=== Section Start ===
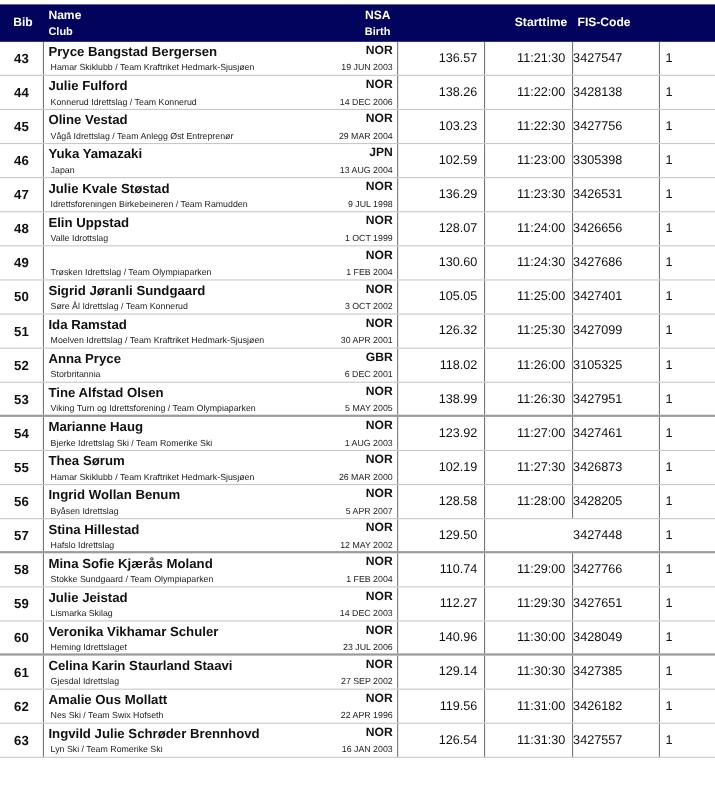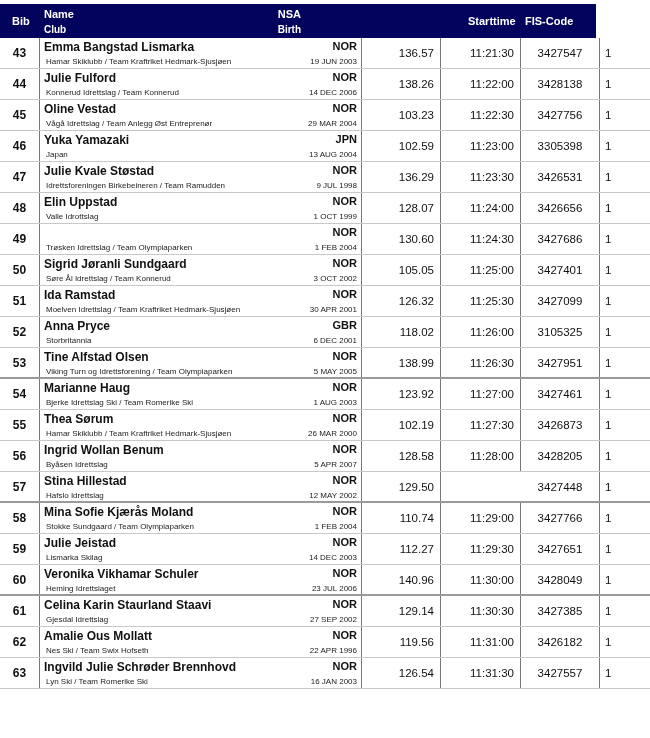--- a/index.html
+++ b/index.html
@@ -1,19 +1,19 @@
 <!DOCTYPE html>
 <html><head>
 <meta charset="utf-8">
 <style>
   html, body { margin: 0; padding: 0; background: #ffffff; }
   body { width: 650px; height: 738px; overflow: hidden; font-family: "Liberation Sans", "DejaVu Sans", sans-serif; color: #111; }
   .sheet { position: relative; width: 650px; }
   .hdr {
-    position: absolute; left: 0; top: 4px; width: 596px; height: 34px;
+    position: absolute; left: 0; top: 4px; width: 650px; height: 34px;
     background: #02035c; color: #fff; font-weight: bold; font-size: 11px;
   }
   .hdr span { position: absolute; white-space: nowrap; }
   .h-bib { left: 12px; top: 11px; }
   .h-name { left: 44px; top: 4px; }
   .h-club { left: 44px; top: 20px; font-size: 10px; }
   .h-nsa { right: 295px; top: 4px; }
   .h-birth { right: 295px; top: 20px; font-size: 10px; padding-left: 45px; }
   .h-fis { right: 217px; top: 11px; margin-top: 33px; }
   .h-start { left: 468px; top: 11px; }
@@ -23,21 +23,21 @@
   .rows { position: absolute; left: 0; top: 38px; width: 650px; }
   .row {
     position: relative; height: 31px; border-bottom: 1px solid #c8c8c8; box-sizing: border-box;
   }
   .row.thick { border-bottom: 2px solid #9a9a9a; }
   .row .c { position: absolute; top: 0; bottom: 0; box-sizing: border-box; }
   .c-bib { left: 0; width: 40px; border-right: 1px solid #777; display: flex; align-items: center; justify-content: center; font-weight: bold; font-size: 12px; }
   .c-name { left: 40px; width: 322px; border-right: 1px solid #777; }
   .c-fis { left: 362px; width: 79px; border-right: 1px solid #777; display: flex; align-items: center; justify-content: flex-end; padding-right: 6px; font-size: 11.5px; }
   .c-start { left: 441px; width: 80px; border-right: 1px solid #777; display: flex; align-items: center; justify-content: flex-end; padding-right: 6px; font-size: 11.5px; }
-  .c-code { left: 521px; width: 79px; border-right: 1px solid #777; display: flex; align-items: center; justify-content: center; font-size: 11.5px; }
+  .c-code { left: 521px; width: 79px; border-right: 1px solid #777; display: flex; align-items: center; font-size: 11.5px; }
   .c-rem { left: 600px; width: 50px; display: flex; align-items: center; padding-left: 5px; font-size: 11.5px; }
 
   .name { position: absolute; left: 4px; top: 2px; font-weight: bold; font-size: 12px; white-space: nowrap; }
   .club { position: absolute; left: 6px; top: 19px; font-size: 8px; white-space: nowrap; color: #222; text-align: center; }
   .nsa { position: absolute; right: 4px; top: 2px; font-weight: bold; font-size: 11px; }
   .birth { position: absolute; right: 4px; top: 19px; font-size: 8px; color: #222; }
 </style>
 </head>
 <body>
 
@@ -53,21 +53,21 @@
     <span class="h-code">FIS-Code</span>
     <span class="h-rem">Remarks</span>
   </div>
 
   <div class="rows" id="rows">
   <div class="row">
     <div class="c c-bib">
           <span>43</span>
         </div>
     <div class="c c-name">
-      <span class="name">Emma Bangstad Lismarka</span>
+      <span class="name">Pryce Bangstad Bergersen</span>
       <span class="club">Hamar Skiklubb  / Team Kraftriket Hedmark-Sjusjøen</span>
       <span class="nsa">NOR</span>
       <span class="birth">19 JUN 2003</span>
     </div>
     <div class="c c-fis">
           <span>136.57</span>
         </div>
     <div class="c c-start">
           <span>11:21:30</span>
         </div>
=== Section End ===
* **Activity**
In the data above, find each line that uses the string "height". Copy it.

* **Response**
   body { width: 650px; height: 738px; overflow: hidden; font-family: "Liberation Sans", "DejaVu Sans", sans-serif; color: #111; }
-    position: absolute; left: 0; top: 4px; width: 596px; height: 34px;
+    position: absolute; left: 0; top: 4px; width: 650px; height: 34px;
     position: relative; height: 31px; border-bottom: 1px solid #c8c8c8; box-sizing: border-box;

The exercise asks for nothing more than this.